Task objective
Search the entries below. Return every line that has "Mercury" in it.

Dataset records
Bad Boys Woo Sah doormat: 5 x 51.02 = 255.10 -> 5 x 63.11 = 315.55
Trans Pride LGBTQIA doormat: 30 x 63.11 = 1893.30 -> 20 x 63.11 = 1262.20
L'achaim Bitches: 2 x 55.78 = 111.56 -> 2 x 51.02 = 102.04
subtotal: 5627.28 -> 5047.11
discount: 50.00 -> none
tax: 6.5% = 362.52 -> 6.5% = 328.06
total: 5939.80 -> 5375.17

---

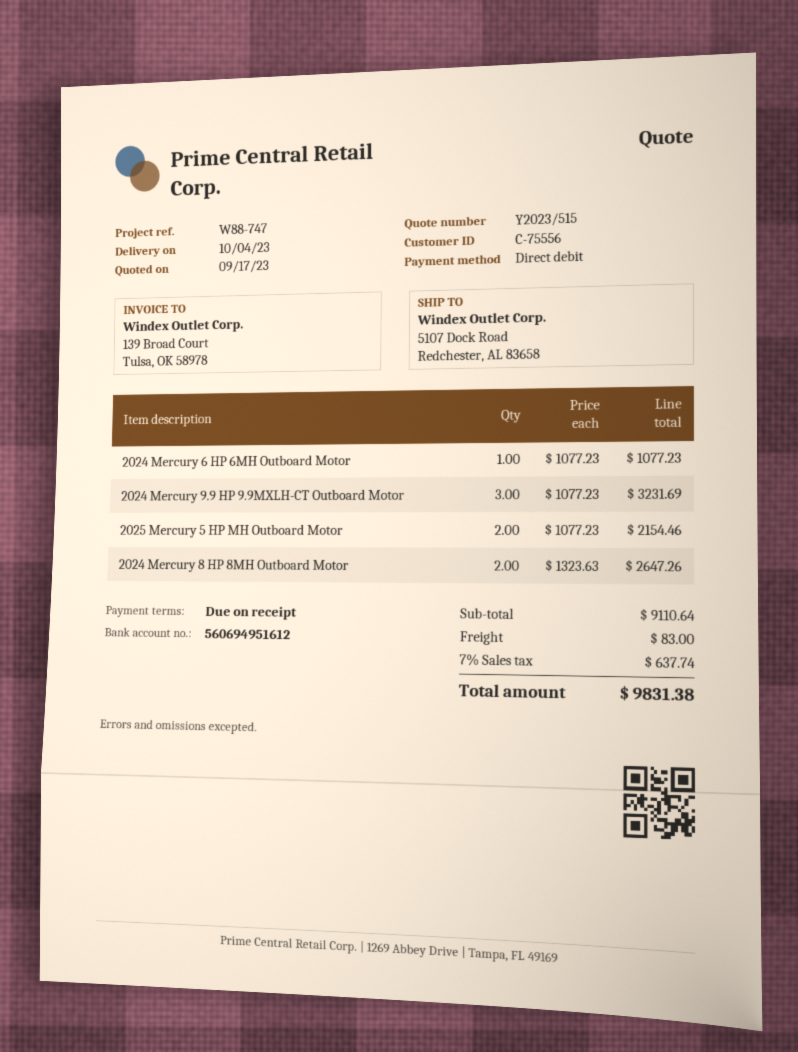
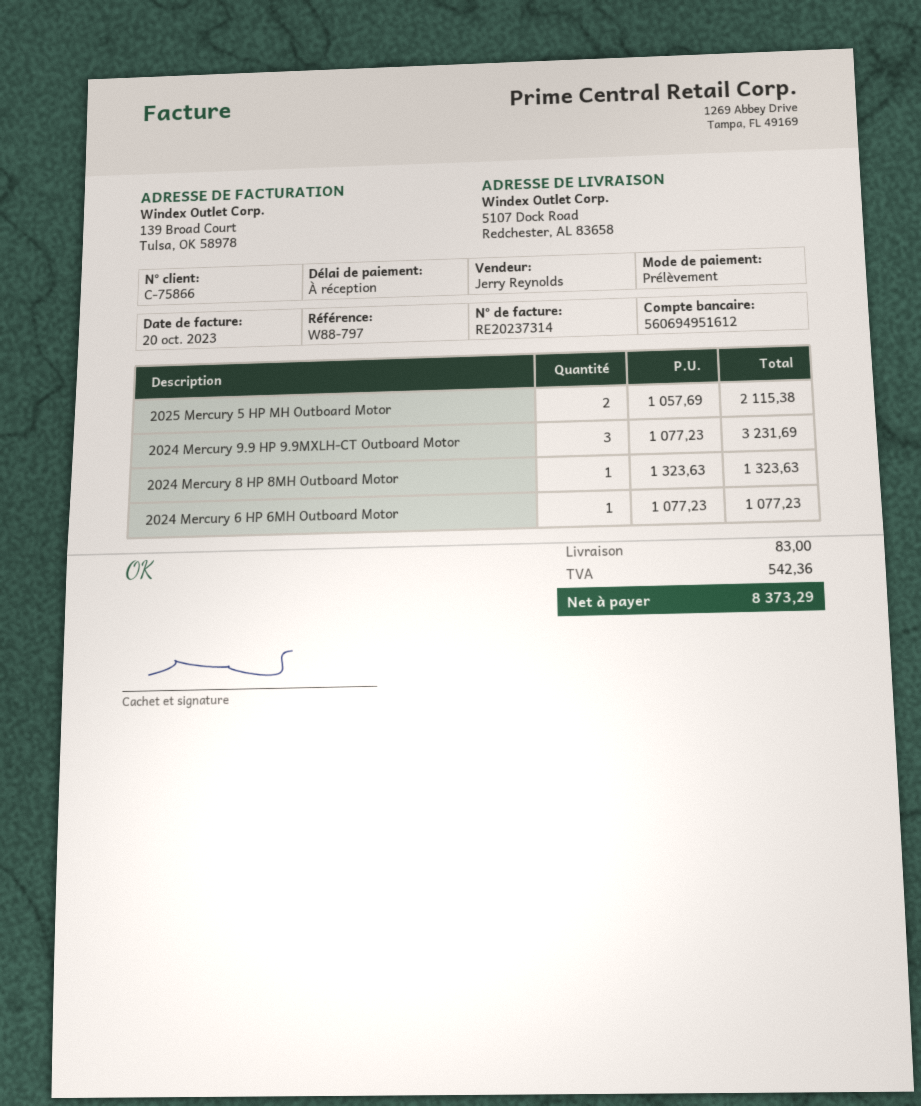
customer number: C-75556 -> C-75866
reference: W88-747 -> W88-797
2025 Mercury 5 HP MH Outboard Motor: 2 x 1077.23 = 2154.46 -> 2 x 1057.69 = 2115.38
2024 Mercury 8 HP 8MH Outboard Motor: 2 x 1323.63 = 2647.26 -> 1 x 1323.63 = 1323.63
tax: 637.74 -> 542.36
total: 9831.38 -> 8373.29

Output for this exercise
2025 Mercury 5 HP MH Outboard Motor: 2 x 1077.23 = 2154.46 -> 2 x 1057.69 = 2115.38
2024 Mercury 8 HP 8MH Outboard Motor: 2 x 1323.63 = 2647.26 -> 1 x 1323.63 = 1323.63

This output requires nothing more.